Dashboard Features and Customization
The dashboard is built on Platform Analytics and includes standard features such as filtering, time range adjustment, and detailed chart options. Changes made to this dashboard affect all SRM users in your instance. To create a personalized view, you can duplicate the existing dashboard or build a new one using the in-line editor. This flexibility allows you to tailor dashboards to your team’s specific monitoring and reporting needs.
List of visualizations and options on the Service reliability dashboard in Service Reliability Management (SRM).
Service state charts
Top-level charts show the number of services in critical, at-risk, and stable states. Their states are based on the error budget remaining on their service level objectives (SLOs). You can select the charts to view service names, adjust the time range, and access additional chart options.
| Chart | What it is | How to use it |
|---|---|---|
| Critical | Displays the number of services in a critical state. Critical services have 0% error budget remaining on their SLOs. | View how many services have consumed their error budgets and identify the services needing immediate attention. |
| At risk | Displays the number of services at risk. At-risk services have <= 25% error budget remaining on their SLOs. | Monitor how many services are approaching critical thresholds and find issues early. |
| Stable | Displays the number of stable services. Stable services have more than 25% error budget remaining on their SLOs. | Get insights into overall service health and identify if services are staying reliable over time. |
Risk trends over time
| Chart | What it is | How to use it |
|---|---|---|
| High burn rate (>=1) | Shows the number of SLOs with a burn rate >= 1 over time. A high burn rate indicates that the service linked to the SLO is likely to breach its error budget before the compliance period ends. For example, if a service has 30 days to meet its SLO but is using up its error budget in 15 days, the burn rate is 2. |
|
| Low budget remaining (<=25%) | Shows the number of SLOs with low or no error budget remaining over time. |
|
Service level objectives (SLOs) table
The SLOs table lists the SLOs defined in Service Reliability Management (SRM), and it’s sorted by SLO name by default. Use the table to monitor overall reliability, identify services at risk, and find the assigned teams.
- Name - Name of the SLO. You can select the arrow to sort the table by SLO name, and you can select the name to view the SLO record.
- Reliability - Current state of the SLO. For example, stable, at risk, or critical.

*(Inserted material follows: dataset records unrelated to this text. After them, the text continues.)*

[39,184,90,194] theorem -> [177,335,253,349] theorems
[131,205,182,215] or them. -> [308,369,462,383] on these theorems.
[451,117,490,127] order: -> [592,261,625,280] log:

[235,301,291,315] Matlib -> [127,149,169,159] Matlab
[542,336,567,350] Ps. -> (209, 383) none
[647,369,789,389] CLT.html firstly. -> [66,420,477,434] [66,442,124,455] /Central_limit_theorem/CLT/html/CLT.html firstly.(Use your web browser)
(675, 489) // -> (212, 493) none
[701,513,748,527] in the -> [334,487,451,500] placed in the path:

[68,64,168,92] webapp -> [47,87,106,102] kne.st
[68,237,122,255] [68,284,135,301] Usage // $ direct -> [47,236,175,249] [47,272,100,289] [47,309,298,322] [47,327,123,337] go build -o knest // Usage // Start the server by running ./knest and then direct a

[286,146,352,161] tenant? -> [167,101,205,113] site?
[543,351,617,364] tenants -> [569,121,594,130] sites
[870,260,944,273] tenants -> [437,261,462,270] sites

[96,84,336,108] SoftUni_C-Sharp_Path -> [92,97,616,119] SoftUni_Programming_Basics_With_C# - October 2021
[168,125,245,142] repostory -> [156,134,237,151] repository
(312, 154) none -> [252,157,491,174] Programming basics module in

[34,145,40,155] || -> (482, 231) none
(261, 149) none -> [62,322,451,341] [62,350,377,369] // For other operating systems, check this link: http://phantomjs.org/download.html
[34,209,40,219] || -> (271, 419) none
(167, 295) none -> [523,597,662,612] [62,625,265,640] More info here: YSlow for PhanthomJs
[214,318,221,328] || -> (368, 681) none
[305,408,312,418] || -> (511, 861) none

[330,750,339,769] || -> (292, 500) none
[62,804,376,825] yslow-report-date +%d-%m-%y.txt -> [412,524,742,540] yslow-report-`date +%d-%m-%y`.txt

- Measured reliability - Percentage showing the actual performance of the service. For example, if your SLO is 99.9% success, and the actual performance for the month is 99.7%, the measured reliability is 99.7%.
- Objective (percentage) - Target SLO value.
- Burn rate - Numeric value showing how quickly the service is consuming its error budget.
- % Error budget remaining - Percentage of the error budget still available in the current compliance period.
- Service - Name of the service associated with the SLO. You can select the service name to view the service record.
- Assigned - Team responsible for the service.